Metro also likely would face opposition and criticism over such a partnership from the taxi industry, which has been been threatened by Uber’s rise. In a letter to Metro General Manger Paul Wiedefeld, a coalition of labor, disability-rights, and taxi industry advocates conveyed opposition to a deal with Uber and its competitor Lyft, but appeared supportive of alternative paratransit programs inclusive of taxi services.
“We urge the [Washington Metropolitan Area Transit Authority] board and staff to consider an alternative paratransit program that: awards access for all; enforces compliance with the Americans with Disabilities Act of 1990 (ADA); prioritizes safety; improves working conditions, wages, benefits, and training of employees; and will result in the growth of the local economy and small businesses,” the letter said.
As part of its strategy to reduce MetroAccess costs, Metro has tried new programs such as D.C. Transport— a partnership with the D.C. Taxi Commission that makes city taxis available to MetroAccess customers for a flat rate of $5 a trip. The city subsidizes the trip, but the cost for service is still lower than MetroAccess.
“These pilots operate at about half the cost of MetroAccess,” a recent report on MetroAccess’s efficiency concluded, urging more partnerships of the kind to reduce costs.
Metro has also been encouraging users to choose bus and rail instead. The transit agency offers MetroAccess customers free bus and rail service. It costs Metro an average of $50 to provide a MetroAccess ride, compared to $3 to $4 a passenger for bus and rail. That makes the service heavily dependent on subsidies.

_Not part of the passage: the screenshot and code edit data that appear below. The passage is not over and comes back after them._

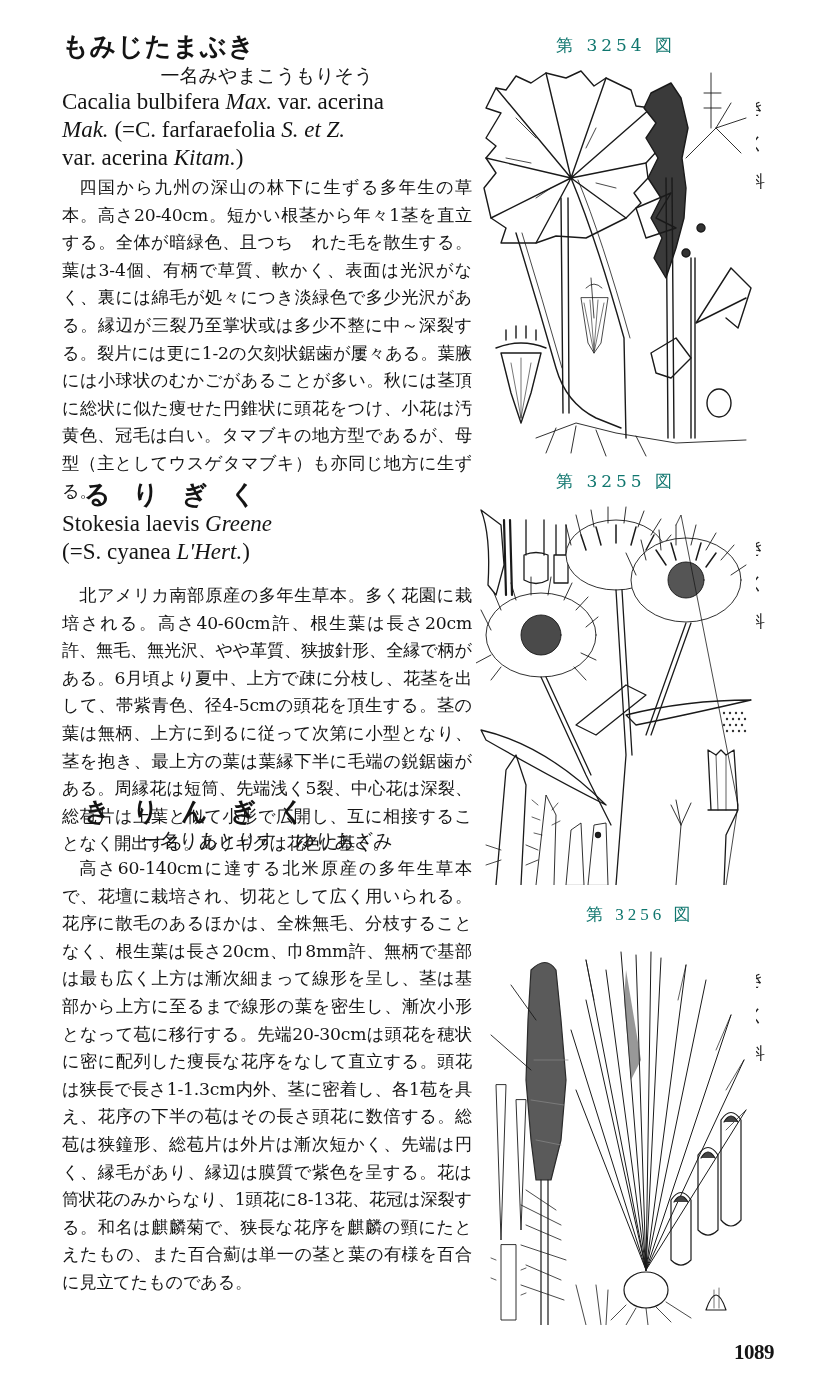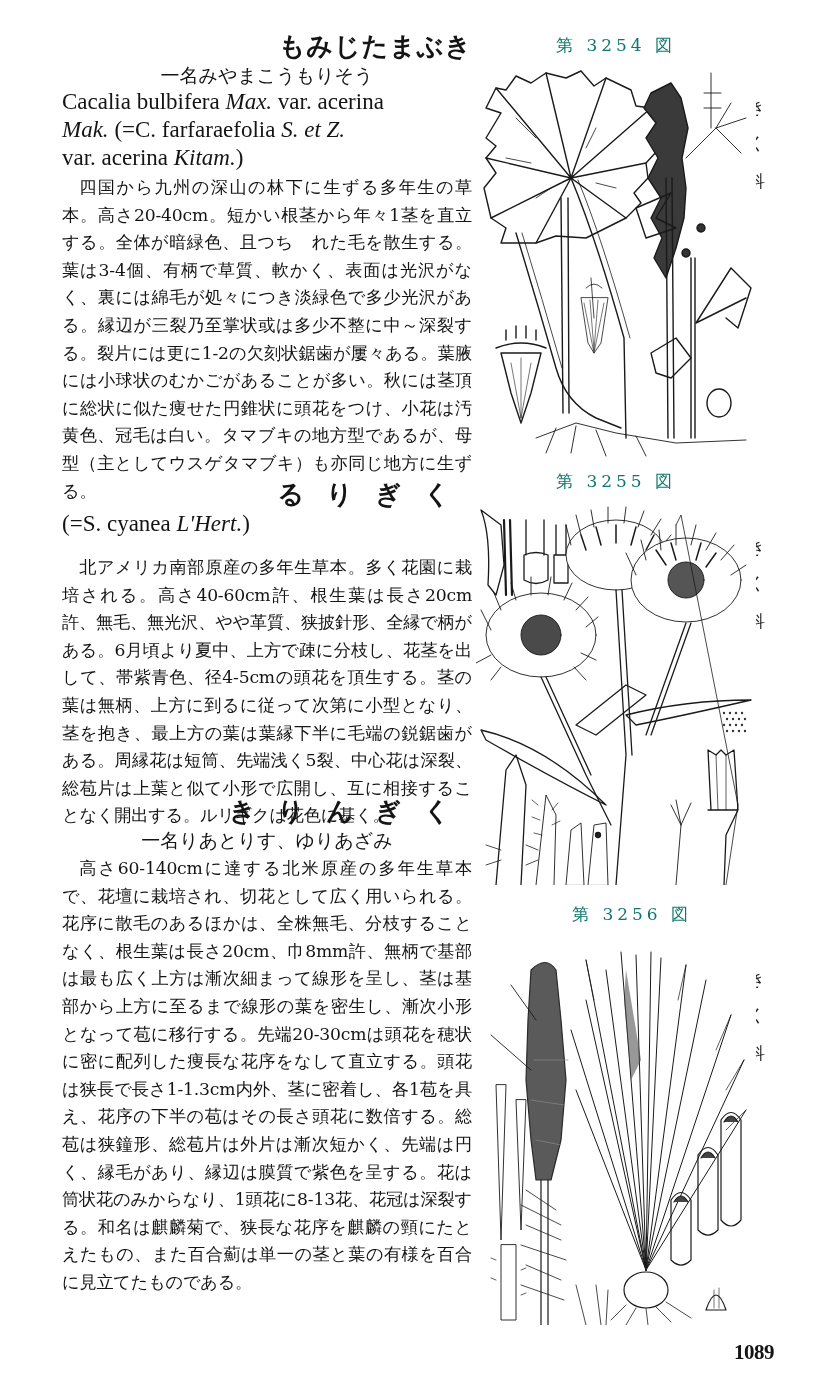--- a/index.html
+++ b/index.html
@@ -19,21 +19,21 @@
       position: absolute;
       left: 0; top: 0;
       width: 840px; height: 1400px;
     }
     .text-col {
       position: absolute;
       left: 62px;
       width: 410px;
     }
     .jp-title {
-      text-align: right;
+      text-align: left;
       font-family: "DejaVu Sans", sans-serif;
       font-weight: bold;
       font-size: 26px;
       line-height: 32px;
       letter-spacing: 1px;
     }
     .jp-title.spaced { letter-spacing: 22px; text-indent: 22px; }
     .alt-name {
       text-align: center;
       font-family: "DejaVu Serif", serif;
@@ -98,20 +98,21 @@
     <div class="jp-title">もみじたまぶき</div>
     <div class="alt-name">一名みやまこうもりそう</div>
     <div class="sci"><span>Cacalia bulbifera </span><i>Max.</i><span> var. acerina</span></div>
     <div class="sci"><i>Mak.</i><span> (=C. farfaraefolia </span><i>S. et Z.</i></div>
     <div class="sci"><span>var. acerina </span><i>Kitam.</i><span>)</span></div>
     <p class="desc" style="margin-top:2px;">四国から九州の深山の林下に生ずる多年生の草本。高さ20-40cm。短かい根茎から年々1茎を直立する。全体が暗緑色、且つちゞれた毛を散生する。葉は3-4個、有柄で草質、軟かく、表面は光沢がなく、裏には綿毛が処々につき淡緑色で多少光沢がある。縁辺が三裂乃至掌状或は多少不整に中～深裂する。裂片には更に1-2の欠刻状鋸歯が屢々ある。葉腋には小球状のむかごがあることが多い。秋には茎頂に総状に似た痩せた円錐状に頭花をつけ、小花は汚黄色、冠毛は白い。タマブキの地方型であるが、母型（主としてウスゲタマブキ）も亦同じ地方に生ずる。</p>
   </div>
 
   <div class="text-col" style="top:478px;">
     <div class="jp-title spaced">るりぎく</div>
+    <div class="sci"><span>Stokesia laevis </span><i>Greene</i></div>
     <div class="sci"><span>(=S. cyanea </span><i>L'Hert.</i><span>)</span></div>
     <p class="desc" style="margin-top:16px;">北アメリカ南部原産の多年生草本。多く花園に栽培される。高さ40-60cm許、根生葉は長さ20cm許、無毛、無光沢、やや革質、狭披針形、全縁で柄がある。6月頃より夏中、上方で疎に分枝し、花茎を出して、帯紫青色、径4-5cmの頭花を頂生する。茎の葉は無柄、上方に到るに従って次第に小型となり、茎を抱き、最上方の葉は葉縁下半に毛端の鋭鋸歯がある。周縁花は短筒、先端浅く5裂、中心花は深裂、総苞片は上葉と似て小形で広開し、互に相接することなく開出する。ルリギクは花色に基く。</p>
   </div>
 
   <div class="text-col" style="top:795px;">
     <div class="jp-title spaced">きりんぎく</div>
     <div class="alt-name">一名りあとりす、ゆりあざみ</div>
     <p class="desc" style="margin-top:2px;">高さ60-140cmに達する北米原産の多年生草本で、花壇に栽培され、切花として広く用いられる。花序に散毛のあるほかは、全株無毛、分枝することなく、根生葉は長さ20cm、巾8mm許、無柄で基部は最も広く上方は漸次細まって線形を呈し、茎は基部から上方に至るまで線形の葉を密生し、漸次小形となって苞に移行する。先端20-30cmは頭花を穂状に密に配列した痩長な花序をなして直立する。頭花は狭長で長さ1-1.3cm内外、茎に密着し、各1苞を具え、花序の下半の苞はその長さ頭花に数倍する。総苞は狭鐘形、総苞片は外片は漸次短かく、先端は円く、縁毛があり、縁辺は膜質で紫色を呈する。花は筒状花のみからなり、1頭花に8-13花、花冠は深裂する。和名は麒麟菊で、狭長な花序を麒麟の頸にたとえたもの、また百合薊は単一の茎と葉の有様を百合に見立てたものである。</p>
   </div>
 
@@ -210,21 +211,21 @@
       <path d="M60 380 L70 290 L80 310 L78 380" stroke-width="0.9"></path>
       <path d="M62 300 L56 295 M64 315 L56 312 M66 330 L58 328 M76 305 L82 298 M76 320 L84 316" stroke-width="0.7"></path>
       <path d="M90 380 L95 325 L105 318 L108 380 Z M112 380 L118 320 L130 318 L132 380 Z" stroke-width="0.9"></path>
       <circle cx="122" cy="330" r="2.5" fill="#222"></circle>
       <path d="M200 380 L205 320 L195 300 M205 320 L215 298 M205 320 L200 295" stroke-width="0.9"></path>
       <path d="M235 305 L232 245 L240 250 L245 245 L250 250 L258 245 L262 305 L250 330 L248 380 M232 305 L262 305"></path>
       <path d="M240 250 L242 305 M250 250 L250 305" stroke-width="0.7"></path>
     </svg>
   </div>
 
-  <div class="fig-label" style="left:572px; top:903px;">第 3256 図</div>
+  <div class="fig-label" style="left:586px; top:903px;font-family:Liberation Serif, serif;">第 3256 図</div>
   <div class="family-label" style="left:758px; top:960px;">きく科</div>
   <div class="figure" style="left:476px; top:940px; width:280px; height:385px;">
     <svg viewBox="0 0 280 385" fill="none" stroke="#1a1a1a" stroke-width="1.2" stroke-linecap="round" stroke-linejoin="round">
 
       <path d="M55 30 Q70 15 80 30 L85 80 L90 140 L85 200 L75 240 L60 240 L55 200 L50 140 L52 80 Z" fill="#5a5a5a" stroke="#2a2a2a"></path>
       <path d="M58 120 L92 120 M55 160 L88 165 M60 200 L85 205" stroke="#888" stroke-width="0.7"></path>
       <path d="M65 240 L65 385 M72 240 L72 385"></path>
       <path d="M50 250 L80 270 M45 265 L85 285 M50 285 L85 300 M45 305 L90 320 M50 325 L85 340 M45 345 L88 360" stroke-width="0.8"></path>
       <path d="M35 45 L60 80 M15 95 L55 130" stroke-width="0.9"></path>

No deal has been made, Kent assured advocates, but the transit authority plans to eventually open the bidding process. A new program likely would be tested in Maryland where two-thirds of MetroAccess customers live, Kent said. Metro had set July 1, as an initial deadline, but the process could be extended given Metro’s recent changes in leadership.
Although accessibility advocates are urging that any deal make wheelchair-accessible vehicles a must, it might not be necessary because 70 percent of MetroAccess riders are non-wheelchair users and can be accommodated in regular sedans. In fact, the D.C. Transport program, which has grown exponentially, does not have all accessible vehicles. What people like about it is that they can book a ride when they need to, while booking a MetroAccess trip requires 24-hour advance. Kent said Metro will listen to what the customers want.
“It’s a problem if we come up with something cheaper, but the customers don’t like it,” Kent said in an interview. “I have to make sure the customer likes it.”